Created on 01-29-2016 11:07 AM - edited 08-19-2019 03:48 AM
Hi,
I have setup Spark 1.5 through Ambari on HDP2.3.4 Ambari reports all the services on HDP are running fine including Spark. I have installed Zeppelin and trying to use notebook as documented in Zeppelin tech preview notebook.

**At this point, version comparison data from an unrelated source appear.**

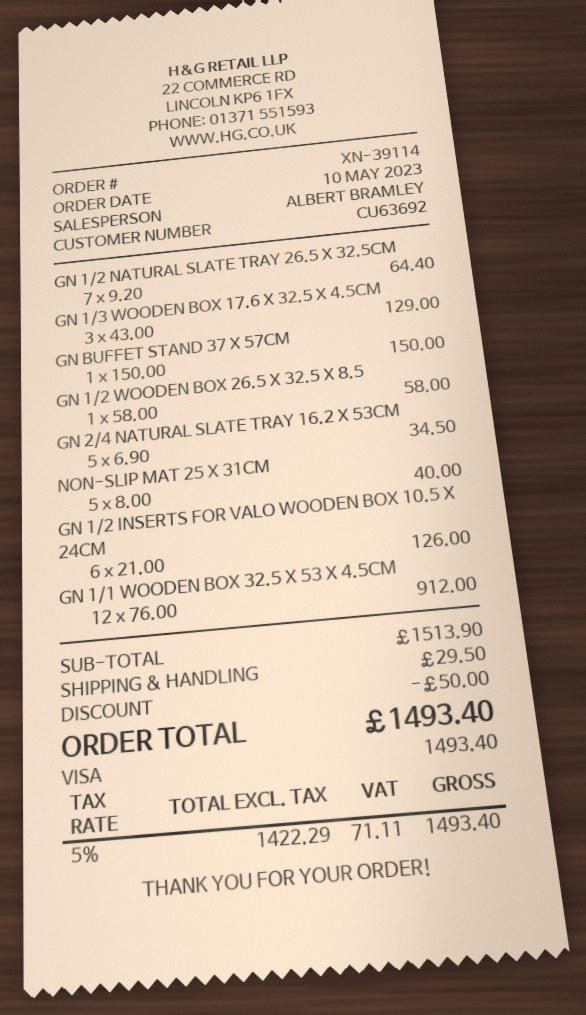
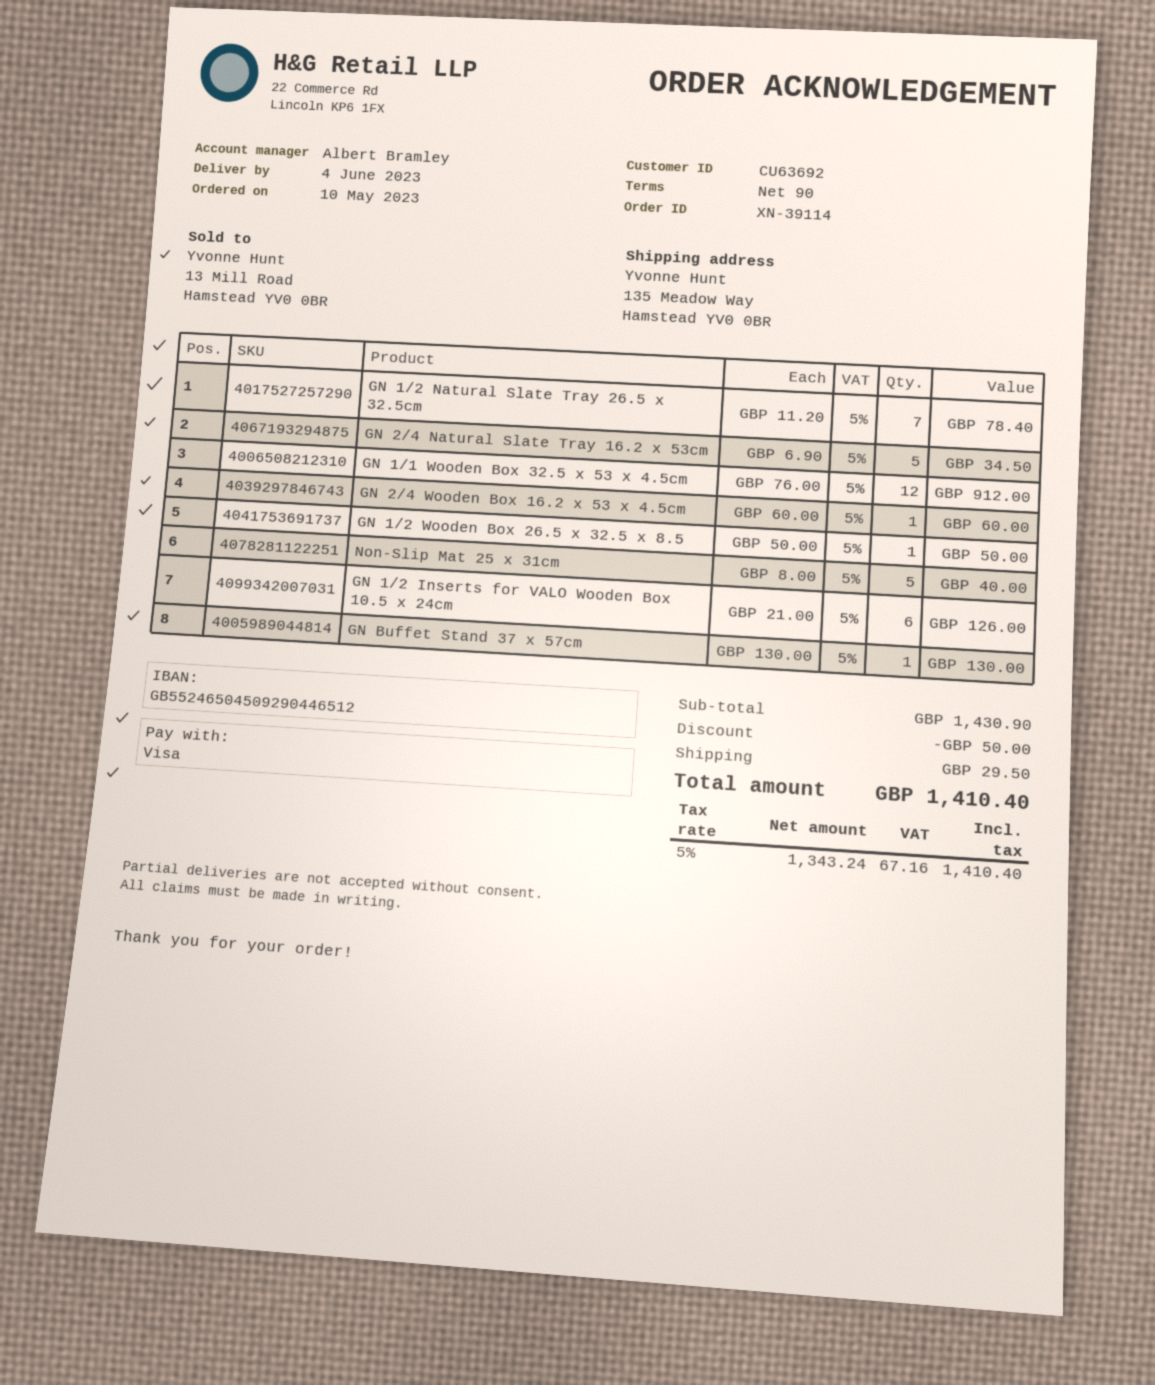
GN 1/2 NATURAL SLATE TRAY 26.5 X 32.5CM: 7 x 9.20 = 64.40 -> 7 x 11.20 = 78.40
GN 1/3 WOODEN BOX 17.6 X 32.5 X 4.5CM: 3 x 43.00 = 129.00 -> none
GN BUFFET STAND 37 X 57CM: 1 x 150.00 = 150.00 -> 1 x 130.00 = 130.00
GN 1/2 WOODEN BOX 26.5 X 32.5 X 8.5: 1 x 58.00 = 58.00 -> 1 x 50.00 = 50.00
GN 2/4 Wooden Box 16.2 x 53 x 4.5cm: none -> 1 x 60.00 = 60.00
subtotal: 1513.90 -> 1430.90
net: 1422.29 -> 1343.24
tax: 5% = 71.11 -> 5% = 67.16
total: 1493.40 -> 1410.40

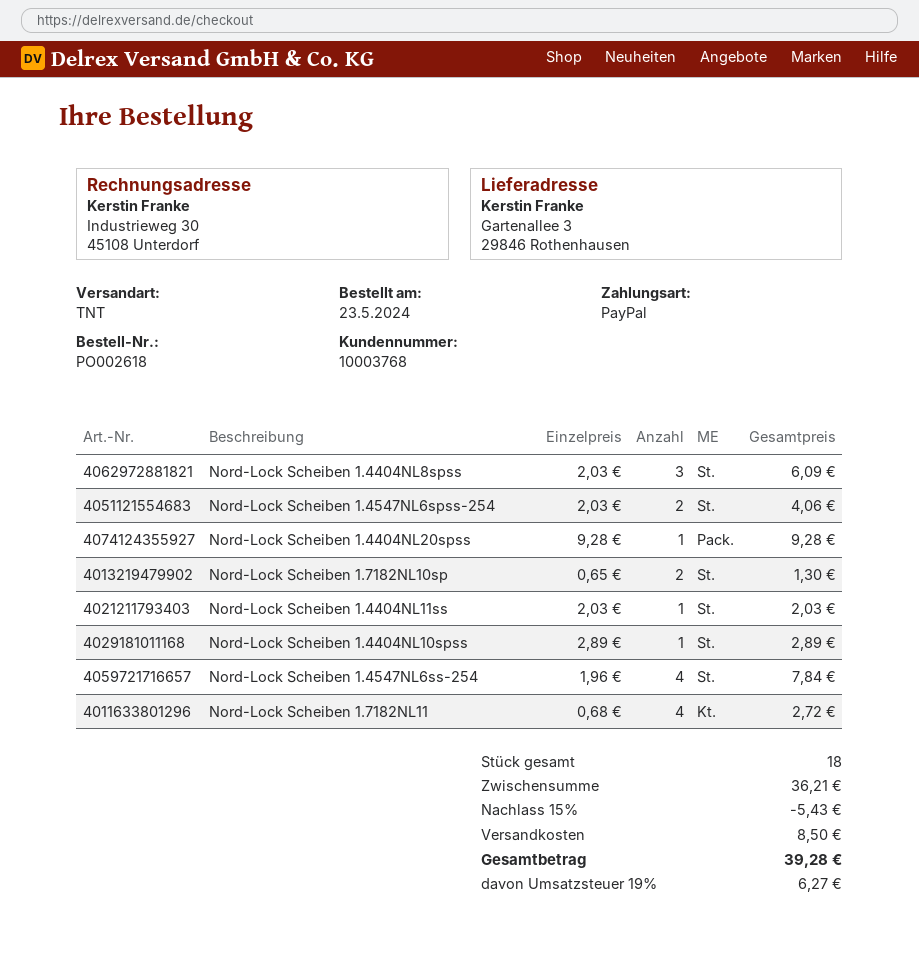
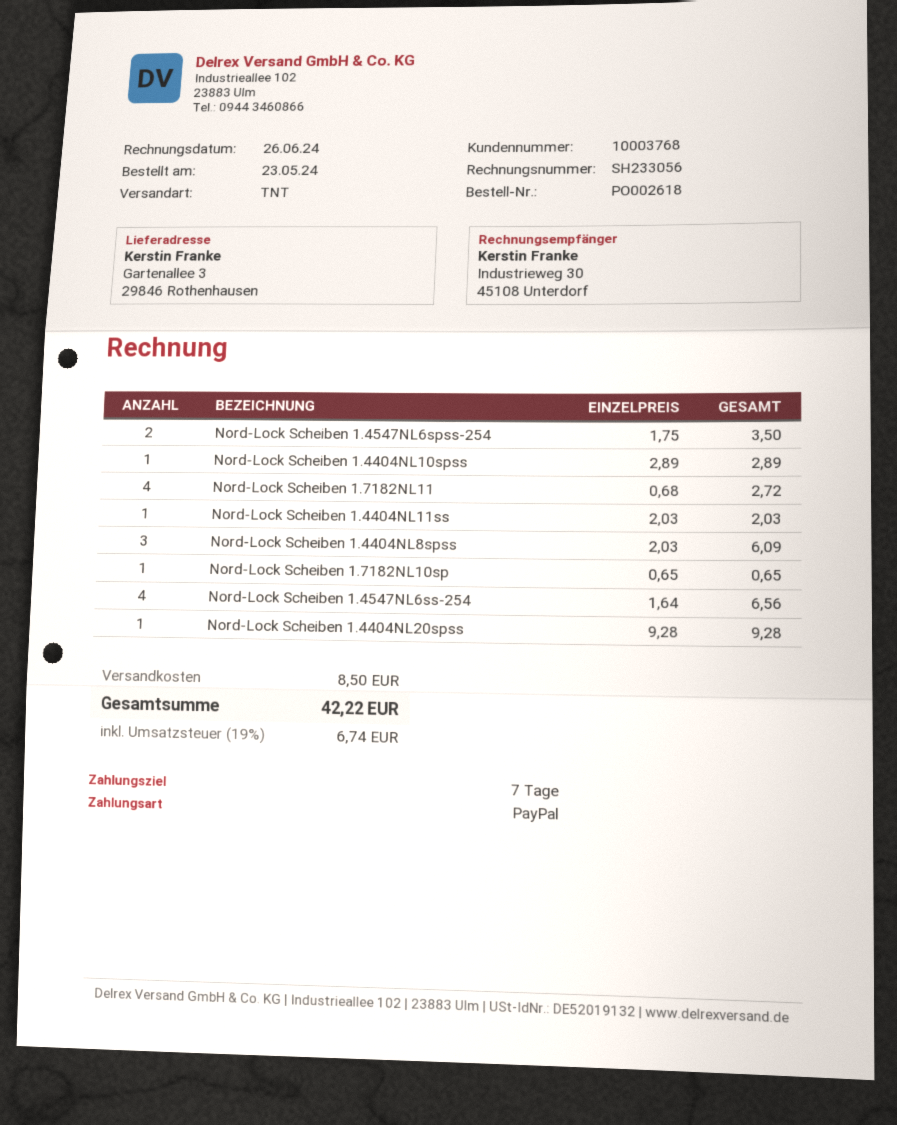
Nord-Lock Scheiben 1.4547NL6spss-254: 2 x 2.03 = 4.06 -> 2 x 1.75 = 3.50
Nord-Lock Scheiben 1.7182NL10sp: 2 x 0.65 = 1.30 -> 1 x 0.65 = 0.65
Nord-Lock Scheiben 1.4547NL6ss-254: 4 x 1.96 = 7.84 -> 4 x 1.64 = 6.56
discount: 15% = 5.43 -> none
tax: 19% = 6.27 -> 19% = 6.74
total: 39.28 -> 42.22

However, when I run sc.version, I am seeing an error
org.apache.spark.SparkException: Yarn application has already ended! It might have been killed or unable to launch application master. at org.apache.spark.scheduler.cluster.YarnClientSchedulerBackend.waitForApplication(YarnClientSchedulerBackend.scala:119) at org.apache.spark.scheduler.cluster.YarnClientSchedulerBackend.start(YarnClientSchedulerBackend.scala:64) at org.apache.spark.scheduler.TaskSchedulerImpl.start(TaskSchedulerImpl.scala:141) at org.apache.spark.SparkContext.<init>(SparkContext.scala:497) at org.apache.zeppelin.spark.SparkInterpreter.createSparkContext(SparkInterpreter.java:339) at org.apache.zeppelin.spark.SparkInterpreter.getSparkContext(SparkInterpreter.java:149) at org.apache.zeppelin.spark.SparkInterpreter.open(SparkInterpreter.java:465) at org.apache.zeppelin.interpreter.ClassloaderInterpreter.open(ClassloaderInterpreter.java:74) at org.apache.zeppelin.interpreter.LazyOpenInterpreter.open(LazyOpenInterpreter.java:68) at org.apache.zeppelin.interpreter.LazyOpenInterpreter.interpret(LazyOpenInterpreter.java:92) at org.apache.zeppelin.interpreter.remote.RemoteInterpreterServer$InterpretJob.jobRun(RemoteInterpreterServer.java:276) at org.apache.zeppelin.scheduler.Job.run(Job.java:170) at org.apache.zeppelin.scheduler.FIFOScheduler$1.run(FIFOScheduler.java:118) at java.util.concurrent.Executors$RunnableAdapter.call(Executors.java:511) at java.util.concurrent.FutureTask.run(FutureTask.java:266) at java.util.concurrent.ScheduledThreadPoolExecutor$ScheduledFutureTask.access$201(ScheduledThreadPoolExecutor.java:180) at java.util.concurrent.ScheduledThreadPoolExecutor$ScheduledFutureTask.run(ScheduledThreadPoolExecutor.java:293) at java.util.concurrent.ThreadPoolExecutor.runWorker(ThreadPoolExecutor.java:1142) at java.util.concurrent.ThreadPoolExecutor$Worker.run(ThreadPoolExecutor.java:617) at java.lang.Thread.run(Thread.java:745)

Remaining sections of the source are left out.